View Full Version : Need Decent One Liners Please
MICRO
September 7th, 2004, 08:21 PM
In the beginning there was nothing - Then god said,
'Let there be light' - and there was still nothing
- but at least you could see it.
An idle mind is the best way to relax.
Regards.
Peaches4U
September 7th, 2004, 08:24 PM
"No God - No Peace? Know God - Know Peace."
Rita
September 7th, 2004, 08:29 PM
you can prevent a summer cold by catching it in the winter
Rita
September 7th, 2004, 08:31 PM
you know your living a sad life when a nyphomaniac tells you"lets just be friends"
Rita
September 7th, 2004, 08:32 PM
a pig that knows karate is called a pork chop
bigc73542
September 7th, 2004, 08:33 PM
A mind in thought with no IQ is still in neutral
Rita
September 7th, 2004, 08:35 PM
you can hold a conversation without ever touching it
Rita
September 7th, 2004, 08:37 PM
you can buy four suits for a dollar if you buy a deck of cards
Etsnuffy
September 7th, 2004, 08:39 PM
When everything's coming your way, you're in the wrong lane.
bigc73542
September 7th, 2004, 08:40 PM
If your feet hurt make sure your shoes are on the right feet.
Etsnuffy
September 7th, 2004, 08:41 PM
You know you are over-the-hill when you're just too tired to climb one!
Rita
September 7th, 2004, 08:41 PM
a piano has alot of keys but will never open a door
Rita
September 7th, 2004, 08:43 PM
a trees favorite drink is a root beer
Etsnuffy
September 7th, 2004, 08:45 PM
A fine is a tax for doing wrong. A tax is a fine for doing well.
Rita
September 7th, 2004, 08:47 PM
a wicked chicken lays deveiled eggs
JimIT
September 7th, 2004, 08:49 PM
A doctor has a stethoscope up to a man's chest. The man asks "Doc, how do I stand?" The doctor says "That's what puzzles me!"--Henny Youngman
Rita
September 7th, 2004, 08:50 PM
if you cross an elephant and a kangaroo you get Big Holes All Over Australia
Etsnuffy
September 7th, 2004, 08:50 PM
Why is lemon juice made with artificial flavor, and dishwashing liquid made with real lemons?
Rita
September 7th, 2004, 08:52 PM
if frogs park illegaly they get toad
JimIT
September 7th, 2004, 08:52 PM
A bum came up to me saying "I haven't eaten in two days!" I said, "You should force yourself!"--Henny Youngman
Etsnuffy
September 7th, 2004, 08:53 PM
Always wanted to be a procrastinator, but never got around to it.
Rita
September 7th, 2004, 08:54 PM
the only cats that love bowling are alley cats
JimIT
September 7th, 2004, 08:55 PM
Why do men die before their wives?
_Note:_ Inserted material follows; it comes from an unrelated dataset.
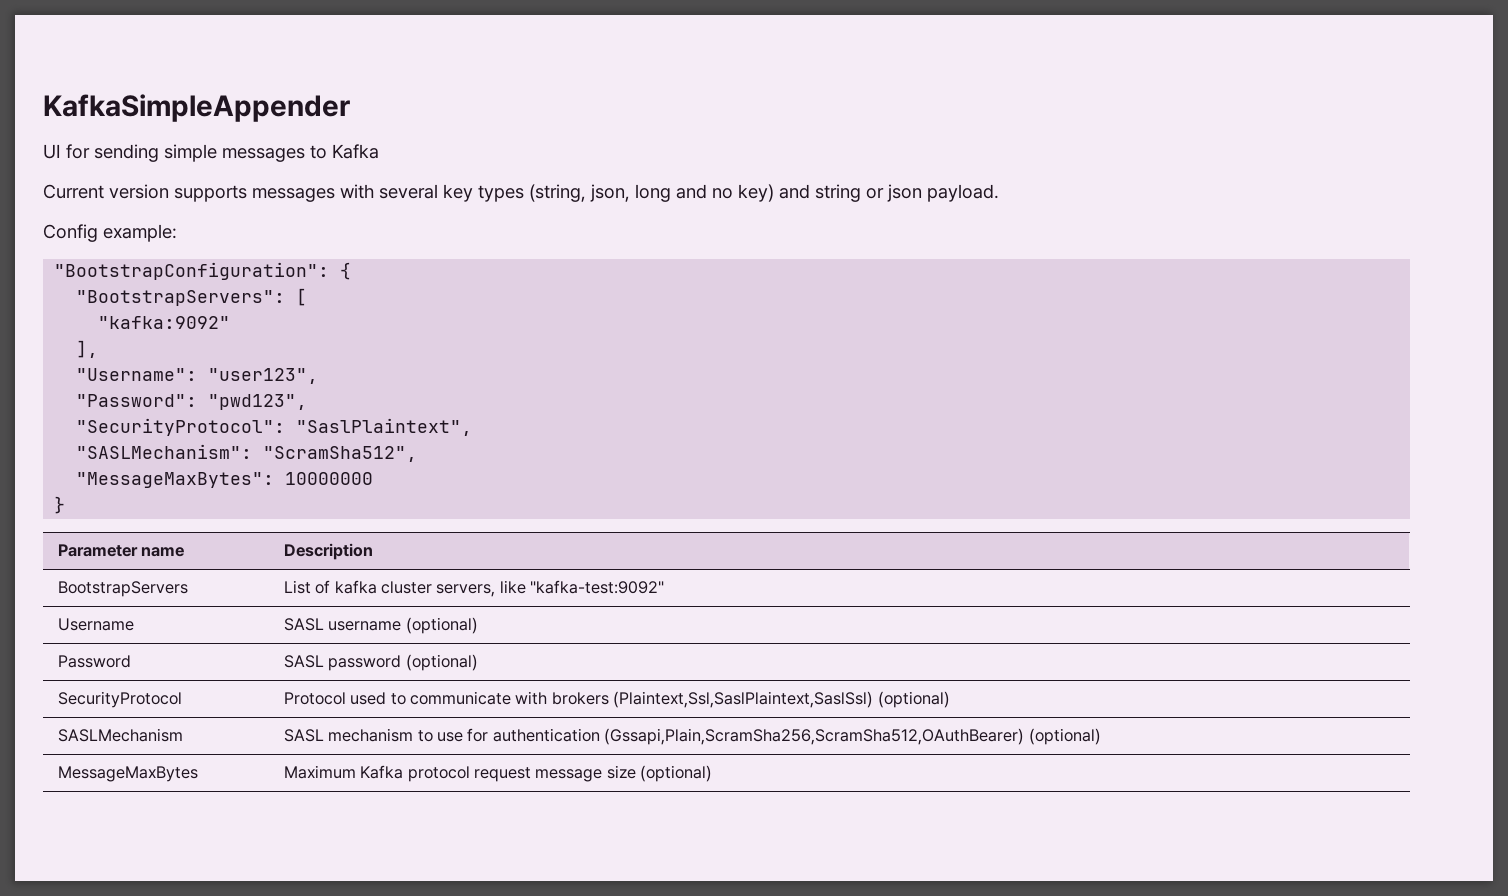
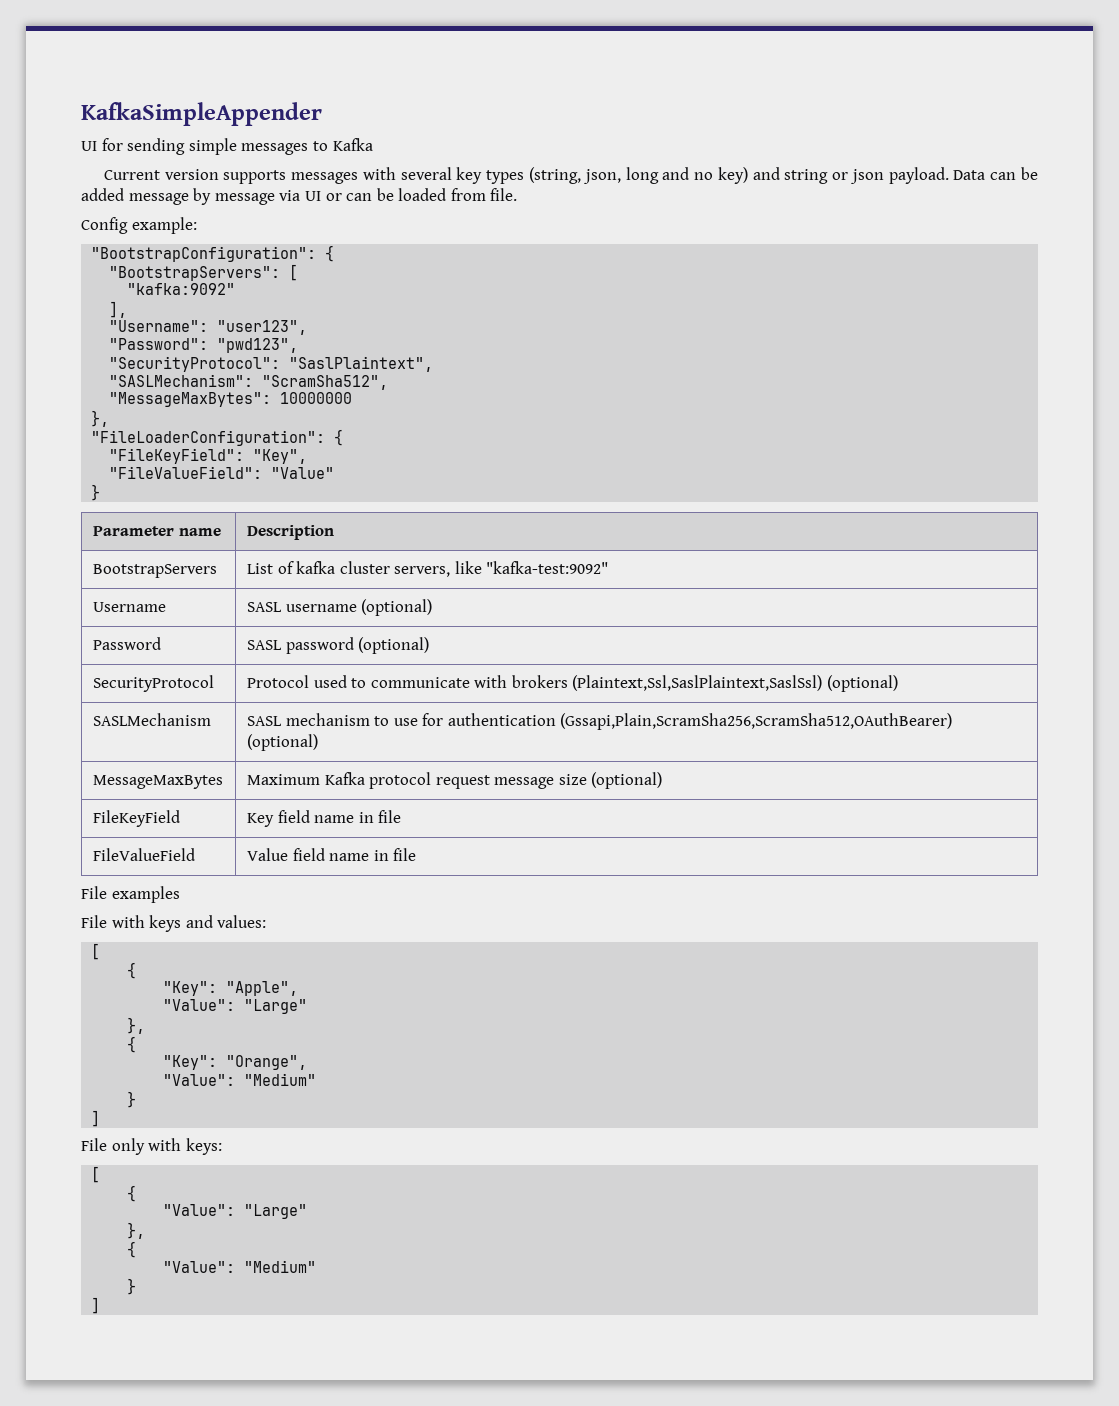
(999, 193) none -> [953,167,1038,180] [81,188,518,205] Data can be added message by message via UI or can be loaded from file.
(374, 478) none -> [91,410,110,427] [91,429,344,446] [109,448,308,464] [109,466,335,479] // }, // "FileLoaderConfiguration": { // "FileKeyField": "Key", // "FileValueField": "Value"
(713, 773) none -> [92,810,180,827] [246,810,402,827] [92,848,195,861] [246,848,417,861] [81,886,180,903] [81,915,267,932] [91,943,101,960] [127,962,137,979] [163,981,299,996] [163,999,308,1014] [127,1017,146,1034] [127,1036,137,1053] [163,1055,308,1070] [163,1073,317,1086] [127,1091,137,1108] [91,1110,101,1127] [81,1138,222,1155] [91,1166,101,1183] [127,1185,137,1202] [163,1204,308,1219] [127,1222,146,1239] [127,1241,137,1258] [163,1260,317,1273] [127,1278,137,1295] [91,1297,101,1314] // FileKeyField | Key field name in file // FileValueField | Value field name in file // File examples // File with keys and values: // [ // { // "Key": "Apple", // "Value": "Large" // }, // { // "Key": "Orange", // "Value": "Medium" // } // ] // File only with keys: // [ // { // "Value": "Large" // }, // { // "Value": "Medium" // } // ]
They want to.--Henny Youngman
Rita
September 7th, 2004, 08:56 PM
if you cross posion ivy with four leaf clovers you get a rash of good luck
JimIT
September 7th, 2004, 09:01 PM
A man calls a lawyer's office. The phone is answered "Schwartz, Schwartz, Schwartz and Schwartz." The man says, "Let me talk to Mr. Schwartz." "I'm sorry, he's on vacation." "Then let me talk to Mr. Schwartz." "He's on a big case, not available for a week." "Then let me talk to Mr. Schwartz." "He's playing golf today." "Okay, then, let me talk to Mr. Schwartz." "Speaking."--Henny Youngman
Etsnuffy
September 7th, 2004, 09:02 PM
A conclusion is simply the place where you got tired of thinking.
JimIT
September 7th, 2004, 09:02 PM
In high school football, the coach kept me on the bench all year. On the last game of the season, the crowd was yelling, "We want Youngman! We want Youngman!" The coach says, "Youngman - go see what they want!"--Henny Youngman
JimIT
September 7th, 2004, 09:03 PM
I wish my brother would learn a trade, so I would know what kind of work he's out of.--Henny Youngman
ronjor
September 7th, 2004, 09:04 PM
My neighbor put in a circular driveway
... but now, he can't get out.
Steven Wright
JimIT
September 7th, 2004, 09:05 PM
I've been married for 49 years. Where have I failed? --Henny Youngman
Rita
September 7th, 2004, 09:05 PM
do fat people go skinny dipping?
ronjor
September 7th, 2004, 09:06 PM
A girl phoned me & said.. "Come on over, nobody's home."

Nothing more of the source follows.